(Records excerpted from a collection)
%%
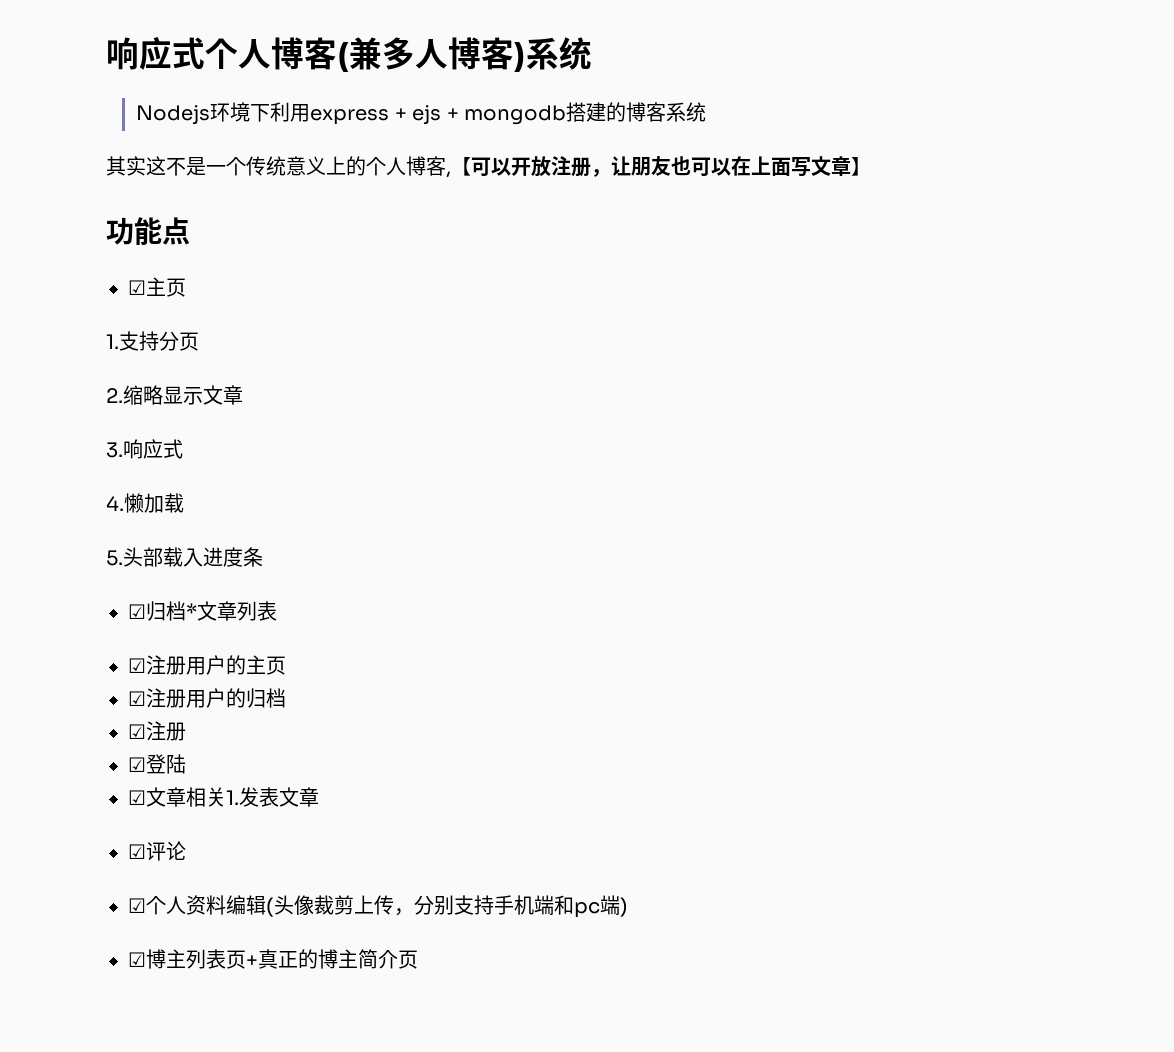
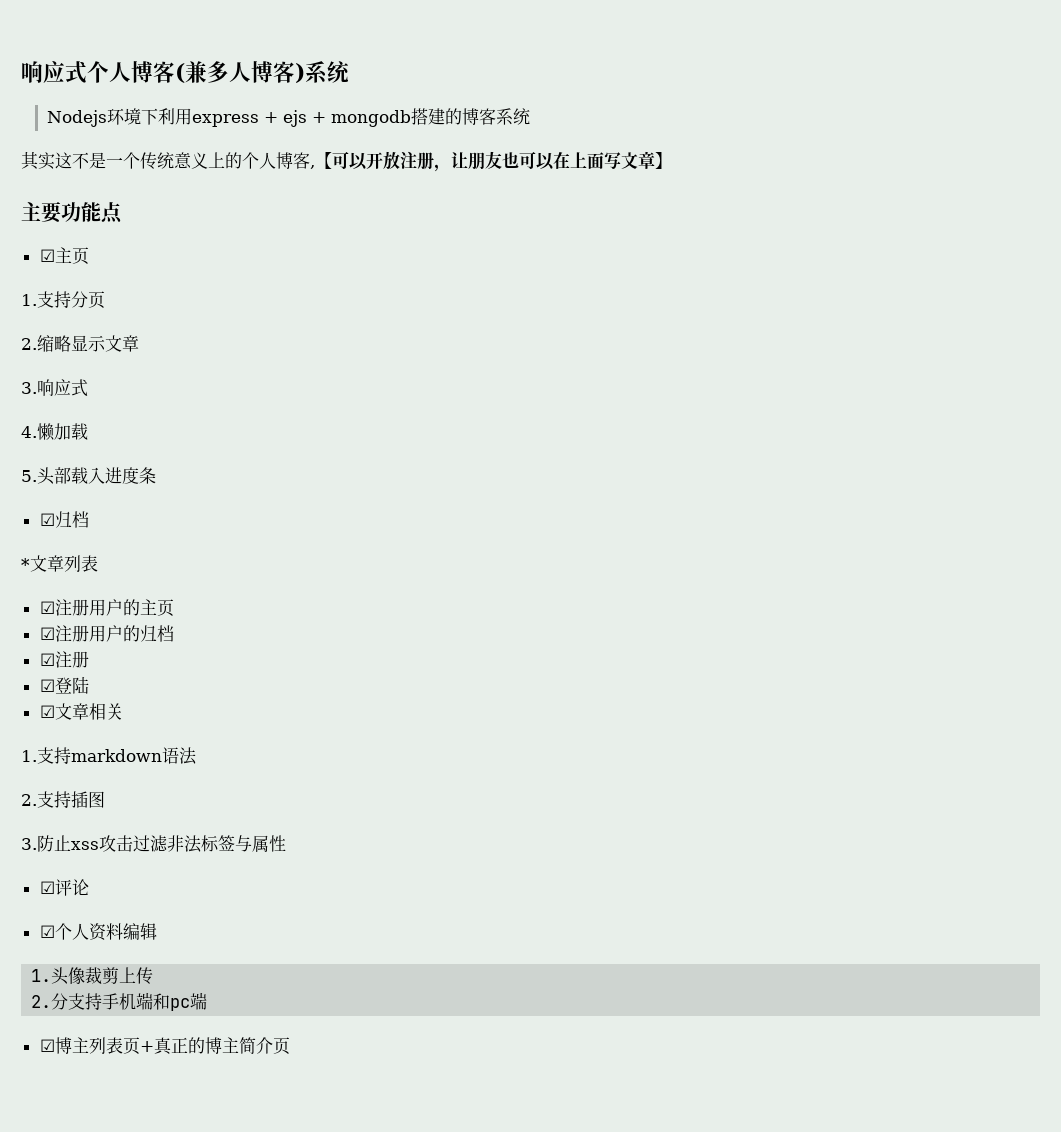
(871, 166) none -> [21,202,62,223] 主要
(186, 611) none -> (89, 519) //
[226,787,319,807] 1.发表文章 -> [21,747,197,765] [21,791,105,808] [21,835,286,853] // 1.支持markdown语法 // 2.支持插图 // 3.防止xss攻击过滤非法标签与属性
[266,897,274,917] ( -> [31,969,52,982] // 1.
[394,895,454,916] ，分别 -> [31,993,69,1010] // 2.分
[620,897,628,917] ) -> (208, 1001) none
%%
Output each record above exactly as it stands, excluding all pictures.

** Answer below **
(871, 166) none -> [21,202,62,223] 主要
(186, 611) none -> (89, 519) //
[226,787,319,807] 1.发表文章 -> [21,747,197,765] [21,791,105,808] [21,835,286,853] // 1.支持markdown语法 // 2.支持插图 // 3.防止xss攻击过滤非法标签与属性
[266,897,274,917] ( -> [31,969,52,982] // 1.
[394,895,454,916] ，分别 -> [31,993,69,1010] // 2.分
[620,897,628,917] ) -> (208, 1001) none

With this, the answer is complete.